Sammelklage gegen EWE nach Hannover verwiesen

Das Landgericht Aurich hat sich am Freitag als unzuständig für eine Sammelklage gegen die Erdgaspreiserhöhung des Oldenburger Energieversorger EWE erklärt. "Die Akte wird nach Hannover geschickt", sagte ein Gerichtssprecher im ostfriesischen Aurich.

Stromnetz Ausbau© Gina Sanders / Fotolia.com

Aurich (ddp-nrd/sm) - Die Kläger seien an das Landgericht Hannover verwiesen worden, weil die dortige Kammer für Handelssachen für Vorschriften nach dem Kartellgesetz zentral zuständig sei.

Die Sammelklage war von 64 Kunden des Unternehmens eingereicht worden. Sie fordern unter anderem die Offenlegung der Preiskalkulation. Die EWE hatte die Gaspreise zuletzt dreimal erhöht: im September 2004 um 13,2 Prozent, im August 2005 um 14,2 Prozent und im Januar dieses Jahres noch einmal um 9,8 Prozent. Begründet wurden die Verteuerungen jeweils mit den gestiegenen Einkaufspreisen auf dem Weltmarkt.

Aus gleichem Grund sollen die Preise zum 1. November nach Unternehmensangaben erneut um 5,9 Prozent angehoben werden. Eine Kilowattstunde Gas kostet dann netto 4,51 Cent. Laut EWE bedeutet die erneute Preiserhöhung für einen Haushalt mit einem durchschnittlichen Jahresverbrauch von 30.000 Kilowattstunden monatliche Mehrkosten in Höhe von 7,25 Euro inklusive Mehrwertsteuer.

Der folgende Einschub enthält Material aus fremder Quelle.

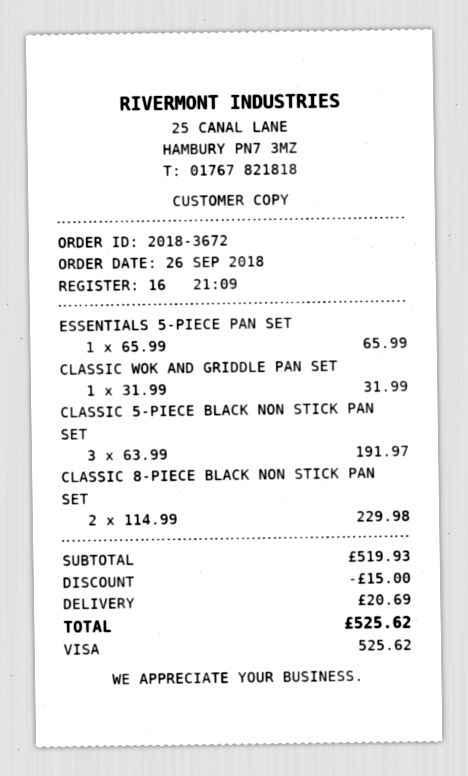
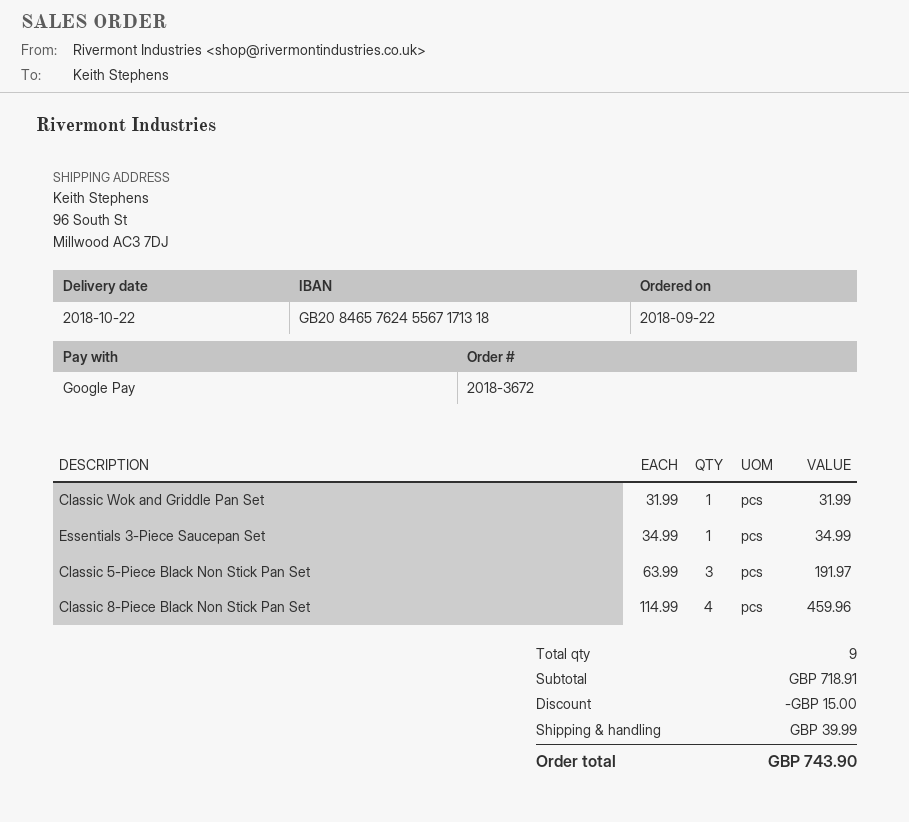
order date: 2018-09-26 -> 2018-09-22
payment method: Visa -> Google Pay
ESSENTIALS 5-PIECE PAN SET: 1 x 65.99 = 65.99 -> none
CLASSIC 8-PIECE BLACK NON STICK PAN SET: 2 x 114.99 = 229.98 -> 4 x 114.99 = 459.96
Essentials 3-Piece Saucepan Set: none -> 1 x 34.99 = 34.99
subtotal: 519.93 -> 718.91
shipping: 20.69 -> 39.99
total: 525.62 -> 743.90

Unterdessen hat die Grünen-Landtagsabgeordnete Meta Janssen-Kucz aus dem ostfriesischen Leer am Freitag die EWE aufgefordert, ihre Preiskalkulation offen zu legen. Janssen-Kucz wies in diesem Zusammenhang auf das Vorgehen des Hamburger Energieversorgers E.ON Hanse hin, der Grundzüge seiner Kalkulation im Herbst vergangenen Jahres aufgrund einer Sammelklage von 54 Kunden veröffentlicht hatte. Zudem sei die EWE kein rein privatwirtschaftliches Unternehmen, sondern im kommunalen Besitz. Janssen-Kucz: "Das erfordert ein besonderes Maß an Transparenz."